A Beginner's Guide to Linux
Linux isn’t a word frequently spoken outside computing circles, yet this open source operating system has had a seismic impact on the world. From humble beginnings in Finland in the early 1990s, Linux has evolved from a basic text-based kernel to become the world’s third biggest operating system. Its market share is trumped only by Microsoft and Apple, while the Linux Foundation has become a major voice in the computer industry since its inception in 2000.
Linux underpins the cPanel content management system, and stable network functionality has seen it become the preferred OS for servers around the world. It’s a cornerstone of the modular LAMP stack, where four complementary software tools are used to assemble websites and apps. Linux also powers the Android operating system used by almost 90 per cent of smartphones – not bad for open source software developed by a community rather than a corporation.
Linux Evolution, Not Revolution
Windows periodically undergoes radical changes – Windows 8 is almost unrecognizable from 7, and few users of 3.1 transitioned smoothly to 95. By contrast, Linux founder Linus Torvalds developed a more organic, customer-driven approach. Frustrated by the University of Helsinki’s inflexible UNIX OS, he designed an operating system that could evolve in response to suggested improvements and new developments. The first version of Linux was a text-based interface requiring significant computing knowledge to operate, whereas today’s versions can be mastered in minutes by a Windows or OS X user. Stunning graphical user interfaces and extensive compatibility with software and peripherals have made Linux a mainstream rival to Microsoft and Apple, after many years in the wilderness.
However, this evolution hasn’t been linear. Because anyone can edit open source software, Linux splintered into different versions when major disagreements arose about future approaches. Each Linux distro shares the basic kernel architecture, yet has adopted divergent approaches to software and the user experience. Competition between Linux distros can be as fierce as the rivalry with its corporate rivals, as enthusiastic amateurs champion their own version and decry rival factions.
Linux Distro Cousins: CentOS, Debian and Ubuntu
Each Linux distro has its own merits and drawbacks. CentOS’s corporate ownership has resulted in excellent technical support, with patronage from industry giants like Oracle and HP. Periodic major updates can become challenging, though, compared to the rolling patches of arch-rival Debian. This Linux distro has an extensive portfolio of plugins, despite lacking the corporate software support provided by the broadly similar Ubuntu. Biannual updates keep Ubuntu fresh, and it’s the preferred distro for desktop PC users. Nonetheless, it’s less technically proficient than Gentoo, which is unsuitable for beginners but ideal for developers and programmers. Gentoo coding tends to be free from glitches, with other key merits including security and scalability.

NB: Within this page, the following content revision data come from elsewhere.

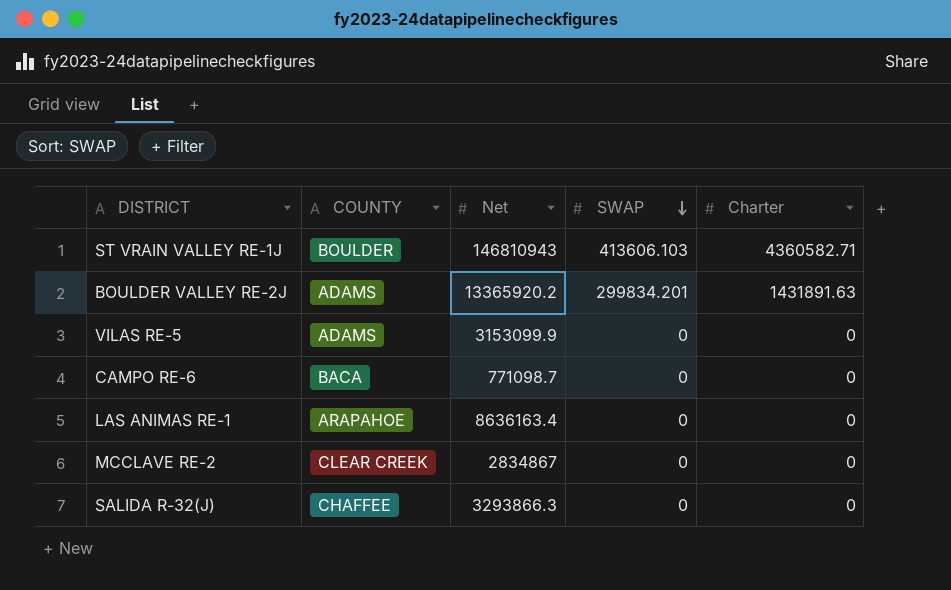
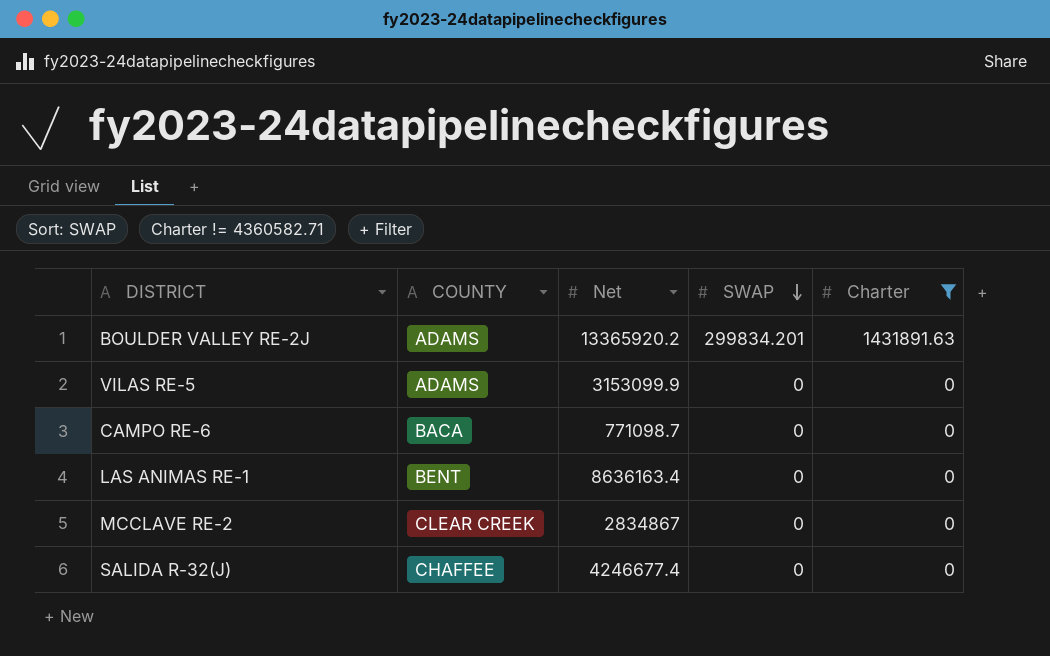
filter: none -> Charter != 4360582.71
LAS ANIMAS RE-1 | COUNTY: ARAPAHOE -> BENT
SALIDA R-32(J) | Net: 3293866.3 -> 4246677.4

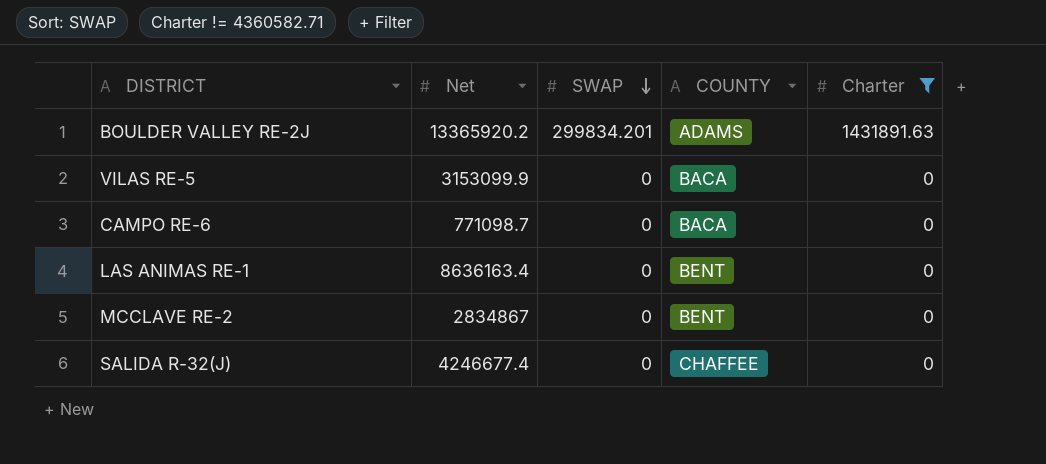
column COUNTY | position: 2 -> 4
VILAS RE-5 | COUNTY: ADAMS -> BACA
MCCLAVE RE-2 | COUNTY: CLEAR CREEK -> BENT

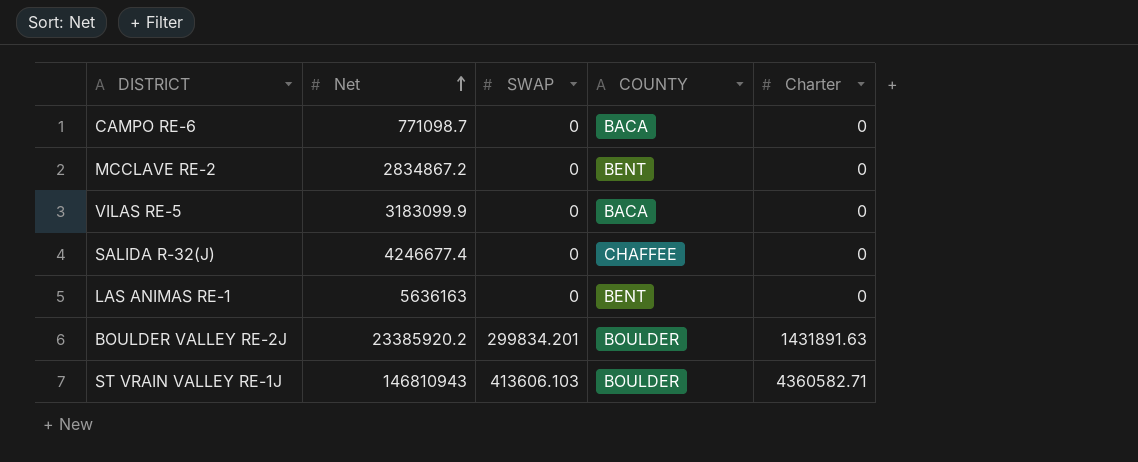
filter: Charter != 4360582.71 -> none
row order: SWAP descending -> Net ascending
MCCLAVE RE-2 | Net: 2834867 -> 2834867.2
VILAS RE-5 | Net: 3153099.9 -> 3183099.9
LAS ANIMAS RE-1 | Net: 8636163.4 -> 5636163
BOULDER VALLEY RE-2J | Net: 13365920.2 -> 23385920.2
BOULDER VALLEY RE-2J | COUNTY: ADAMS -> BOULDER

Getting Started with a Linux Distro
Choosing your preferred Linux distro ultimately comes down to personal preference and likely future requirements. Perhaps you need a supported version for an older computer, or a compact footprint that’ll use less hard drive space than Windows 10. Linux can even be trialed on a DVD or memory stick before it’s installed. And though the installation process varies between distros, most are comparable to adding new peripheral drivers in terms of simplicity.
There are various Linux desktop environments like KDE and Cinnamon, which are all contemporary GUI interfaces with extensive customization options. Conventional icons indicate programs or tools, such as the network function that guides users through establishing internet connectivity using mainstream browsers like Chrome and Firefox. And while some functions differ from Windows and OS X (installing software is usually done through a package manager, for instance), Linux will feel comfortably familiar nonetheless. As a customizable community-driven alternative to the one-size-fits-all approach of Windows and OS X, or as a platform for building bespoke tools, Linux has few equals.